Today's Labour News

newsThis news aggregator site highlights South African labour news from a wide range of internet and print sources. Each posting has a synopsis of the source article, together with a link or reference to the original. Postings cover the range of labour related matters from industrial relations to generalist human resources.

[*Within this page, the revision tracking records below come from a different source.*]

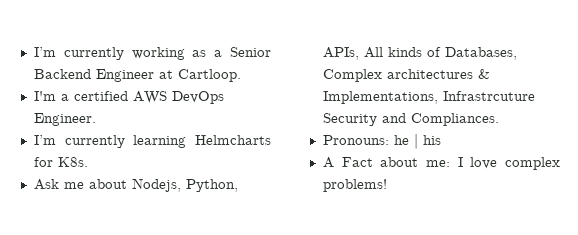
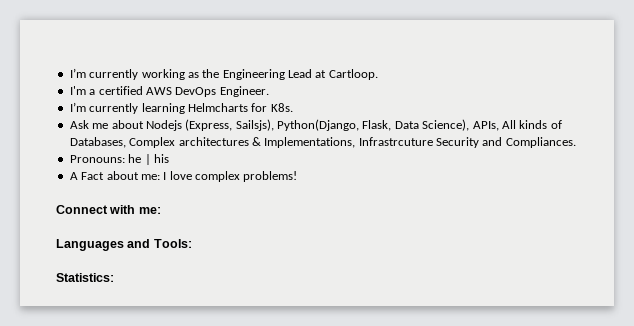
[214,47,271,57] [33,69,154,82] a Senior Backend Engineer -> [202,69,312,80] the Engineering Lead
[131,178,238,192] Nodejs, Python, -> [145,119,470,131] Nodejs (Express, Sailsjs), Python(Django, Flask, Data Science),
(387, 185) none -> [56,205,161,214] [56,239,192,251] [56,273,114,282] // Connect with me: // Languages and Tools: // Statistics:

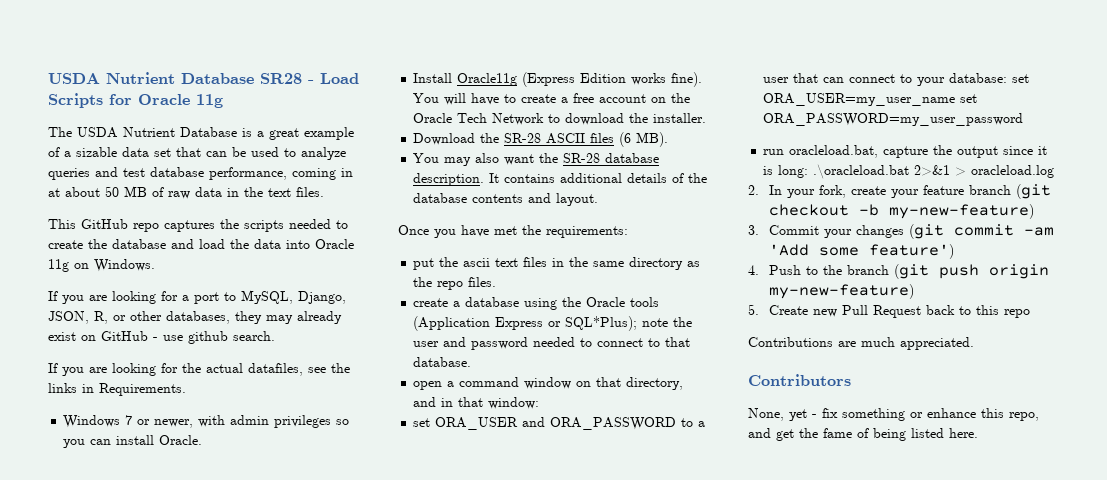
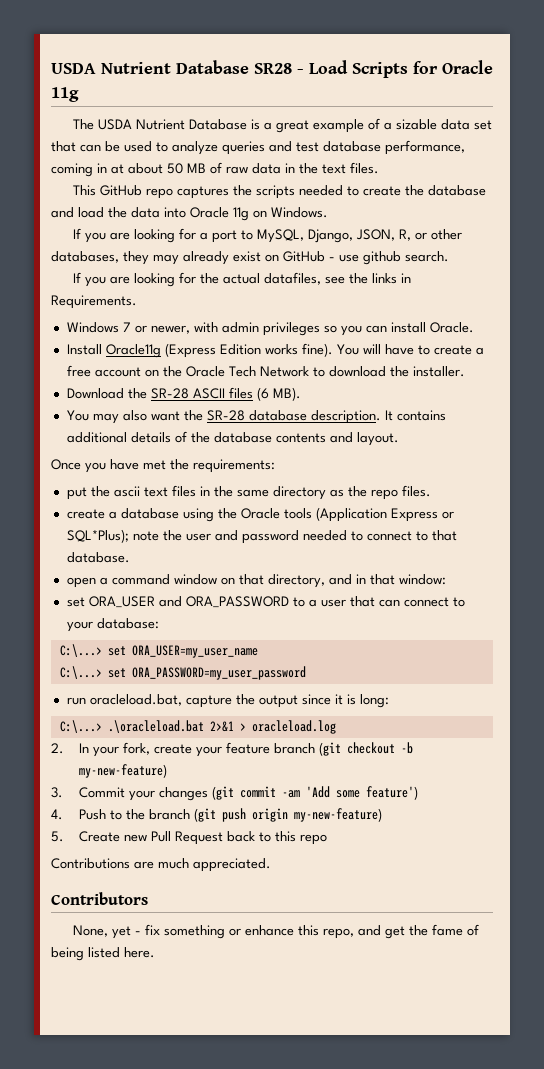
(1008, 78) none -> [59,644,102,657] // C:\...>
(956, 99) none -> [59,666,102,679] // C:\...>
(809, 171) none -> [59,720,102,733] // C:\...>

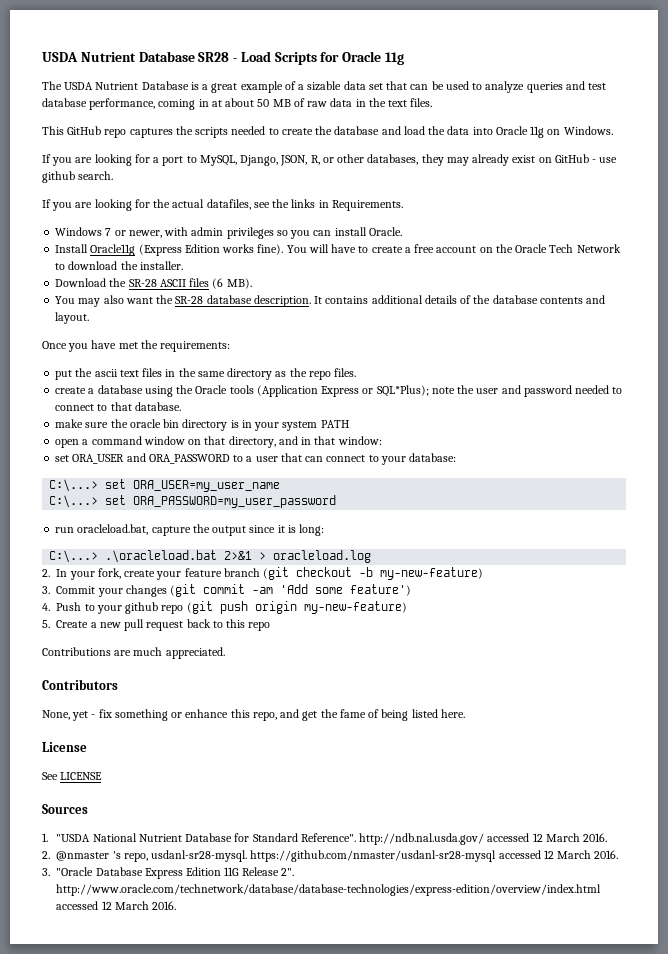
(130, 557) none -> [55,419,349,431] // make sure the oracle bin directory is in your system PATH
[126,809,191,820] the branch -> [96,602,184,614] your github repo
[124,831,224,845] new Pull Request -> [90,619,184,631] a new pull request
(155, 952) none -> [42,742,87,752] [42,772,103,780] [42,804,88,814] [42,833,608,845] [42,850,619,862] [42,867,294,879] [56,884,602,896] [56,901,177,910] // License // See LICENSE // Sources // 1. "USDA National Nutrient Database for Standard Reference". http://ndb.nal.usda.gov/ accessed 12 March 2016. // 2. @nmaster 's repo, usdanl-sr28-mysql. https://github.com/nmaster/usdanl-sr28-mysql accessed 12 March 2016. // 3. "Oracle Database Express Edition 11G Release 2". http://www.oracle.com/technetwork/database/database-technologies/express-edition/overview/index.html accessed 12 March 2016.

news shutterstockIn our roundup of weekend news, see
summaries of our selection of South African
labour-related stories that appeared since
Friday, 6 August 2021.


Godongwana wants investment in jobless youth, warns against 'cycle of dependency' with basic income grant

Sunday Times reports that SA's new Finance Minister Enoch Godongwana has drawn an early line in the sand over the question of a basic income grant (BIG), saying he would rather the funds be used to give work to unemployed black youngsters, instead of a handout. In an interview on Saturday as he prepared to take up the hot seat vacated by Tito Mboweni, Godongwana was careful to tread a diplomatic path on the BIG, which many in the ANC see as a necessary measure amid low growth and a Covid-ravaged economy. He hinted at far-reaching proposals that would focus on millions of young people who were unable to find work. Godongwana reiterated that a more thought-out approach was required, something that has been misinterpreted in the party as him opposing the introduction of a BIG. “People are missing the point [on his BIG stance] … about 4.2 million of these people that are unemployed – using the narrow definition – are young people between 15 and 35 years. My argument is that we must invest in them. Even the amount we may spend could be more than a grant. We can’t condemn young people to a cycle of dependence, particularly because these are young black kids.” Godongwana added that it was his belief that the current approach to the BIG created dependency and did not address fundamental issues affecting youth unemployment. He went on to say: “What we need to do is invest in skilling these kids, and obviously they will have some cash which will be a stipend or per diem. And in addition let’s get them better development of skills.”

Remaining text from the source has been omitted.